Just kidding, but please abstain from using that foul word. It'll make this site a better place.

How did this address my question:
>How then do you explain the correlation between economical prosperity and IQ if it's all predetermined?

1/10. Work on your reading comprehension.

I implied that prosperity was cumulative over the course of several generations. How does that not answer your question?

i'm toeing the line now...

is that the breast you can do?

>Why would you want to increase your >intelligence?

Seems you assume that everyone is trying to win when in fact many people are trying to not lose.

We're getting smarter as a collective society, but individualized education is worse than it was during the Enlightenment era for example. Public education is an absolute disaster that wastes our time and teaches us all the wrong ways to learn and to find out one's calling in life, or to at least find something to study for the rest of one's life.

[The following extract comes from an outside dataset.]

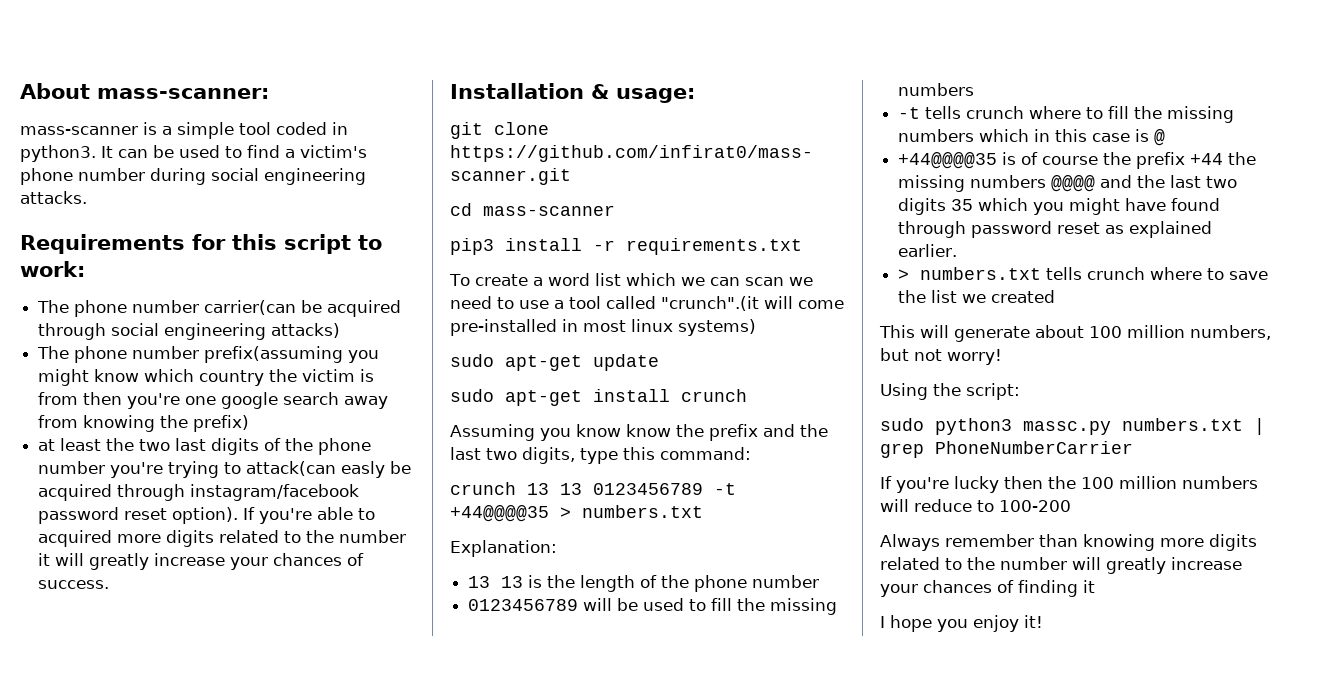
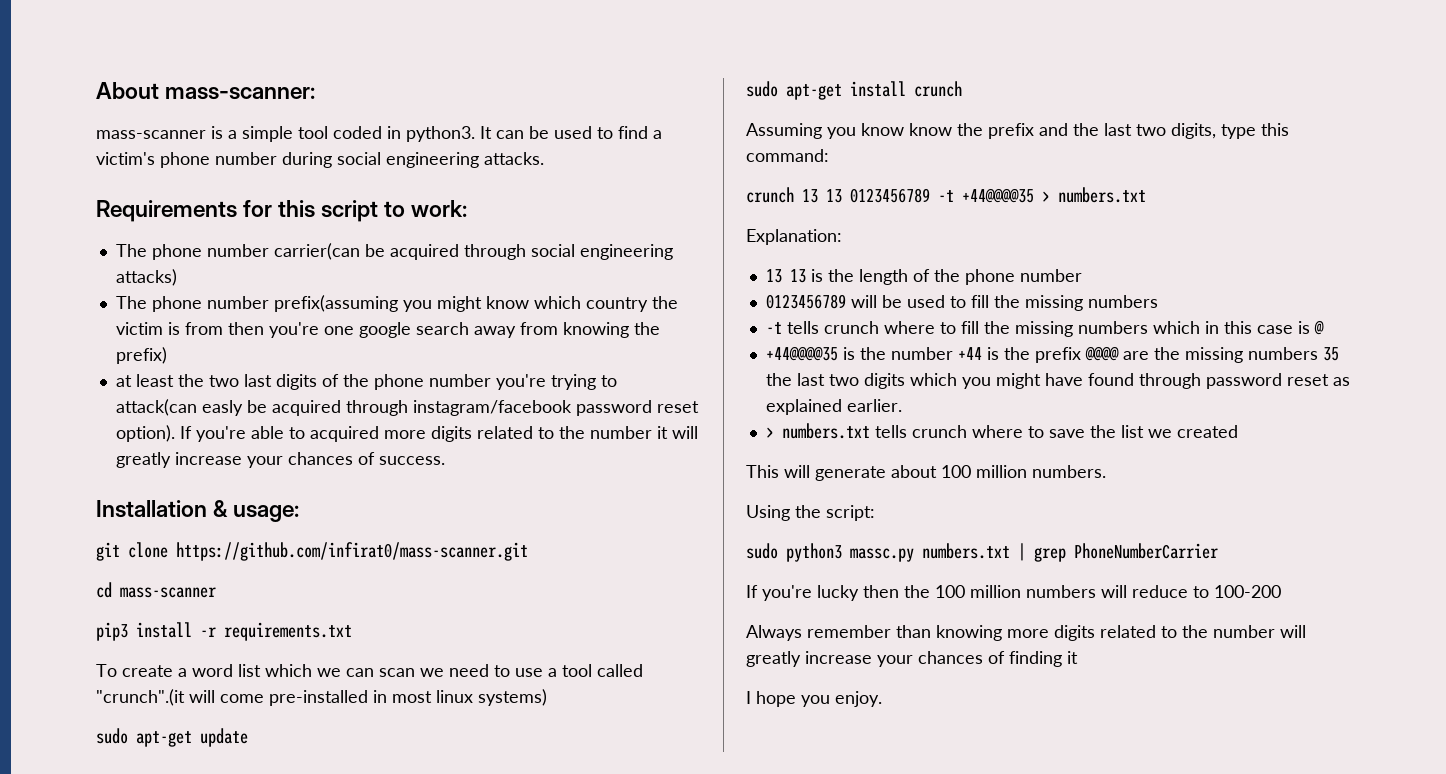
[1021,152,1257,169] [898,175,1133,192] of course the prefix +44 the missing numbers @@@@ and -> [859,346,1339,363] the number +44 is the prefix @@@@ are the missing numbers 35
[951,199,974,211] 35 -> (905, 381) none
[1190,325,1271,340] [880,348,1002,365] numbers, but not worry! -> [1032,465,1106,478] numbers.
[973,615,1043,632] enjoy it! -> [835,691,882,707] enjoy.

Just read anything. Reading improves concentration, adds perspective and reference points, and prevents cognitive atrophy. It may be true that we have inborn aptitude that can't ever be changed. But without some sort of effort none of us really ever hits the ceiling of our natural capability anyway. In other words, you probably haven't maxed out what you were born with.

Not everyone has a calling, breh. In fact, most people don't.

So I started reading books. When do I start to understand them?

pls halp

And the solution to that is to make everyone think that collective education (e.g. in the form of university) is desirable?

All it inevitably leads to is disenchantedness and disappointment.